The relationships of WBC, neutrophils, MPV, and platelets with survival are already known. However, this is the first study to show the possible association of MPVPCR with the progression to mortality in CCHF patients. Although RDWPCR has been indicated as a new laboratory index in predicting mortality in various diseases, this present study did not find it applicable to CCHF patients.^7,24 In the present study, logistic regression analysis showed that neutrophils (OR=0.15; P<0.001), lymphocytes (OR= 0.32; P<0.001), hs-CRP (OR=3.79; P=0.001), and MPVPCR (OR=5.95; P=0.048) were independently predictive of the risk of mortality in CCHF patients. Hence, the cut-off of >0.21 for MPVPCR levels may be a useful tool for the prediction of mortality in CCHF disease.
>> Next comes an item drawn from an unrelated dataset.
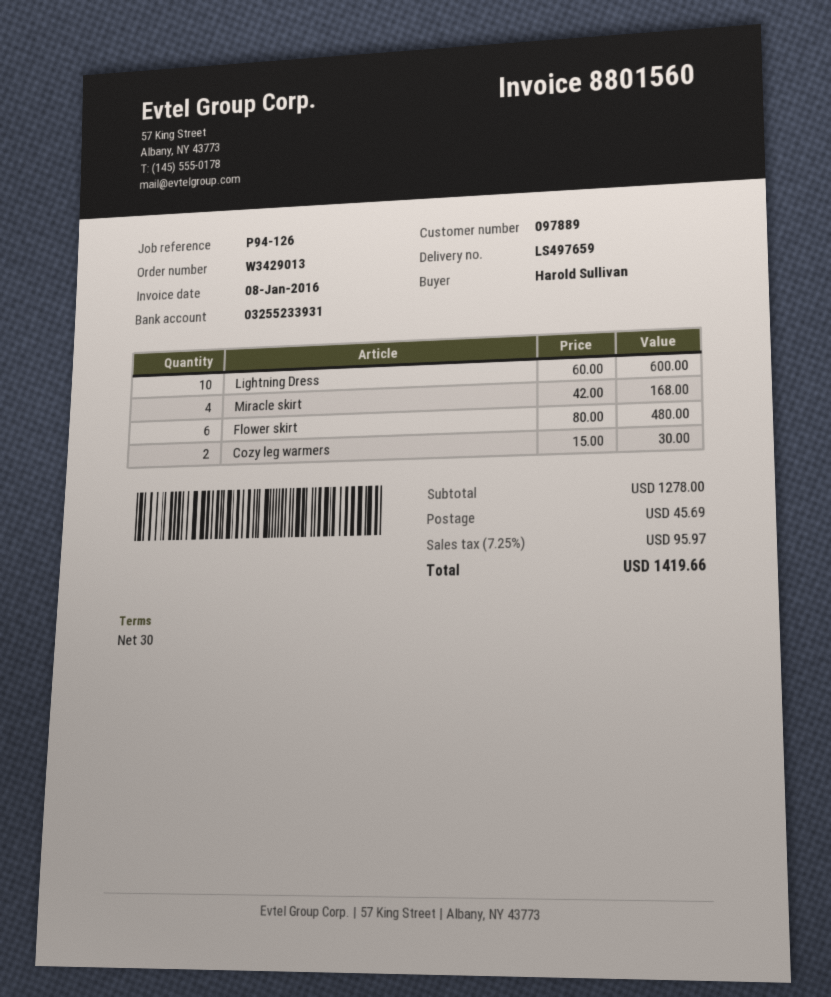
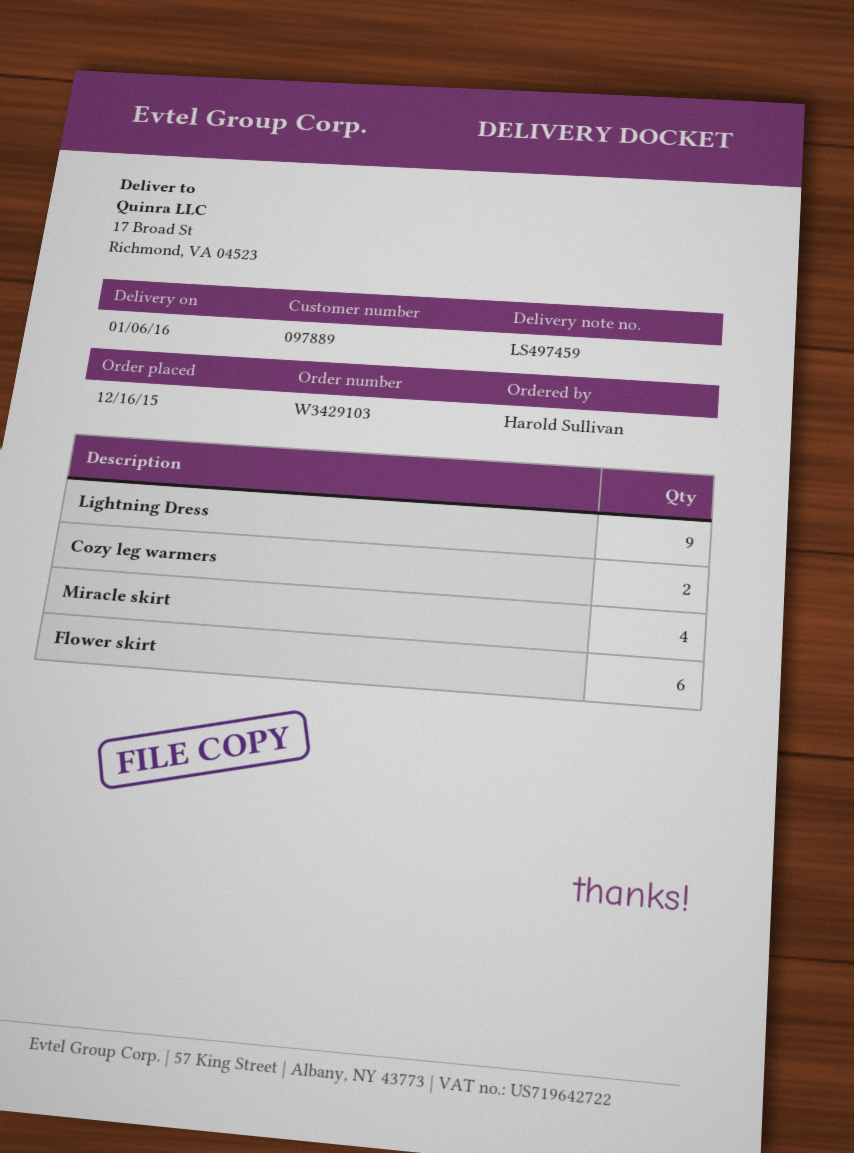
order number: W3429013 -> W3429103
delivery note number: LS497659 -> LS497459
Lightning Dress: 10 -> 9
Furthermore, the risk of mortality may be 6-fold higher in patients with CCHF whose MPVPCR values exceed the cut-off levels at admission, an important finding of this study, which reveals the potential of MPVPCR values as an independent predictor for mortality in CCHF patients.

This study is the first to show that MPVPCR may be an independent predictor for mortality in CCHF patients. However, some limitations in this current study should be mentioned. Since all the patients with CCHF were recruited from a single center, and all data were obtained from the medical record database, bias in patient selection was unavoidable. Moreover, further prospective studies are needed to confirm the suitability of MPVPCR as a mortality predictor in CCHF due to the retrospective nature of this study and the lack of longitudinal observations.

In conclusion, the present study is the first to reveal the clinical importance of MPVPCR as a potentially useful predictor for mortality in CCHF patients. The study results indicated that MPVPCR was independently associated with CCHF. Since MPVPCR testing is easy, reliable, inexpensive, and widely available, including this test at admission might be a useful predictor for mortality prognosis in CCHF patients. Further studies should be done to validate the role of MPVPCR in the management of CCHF patients.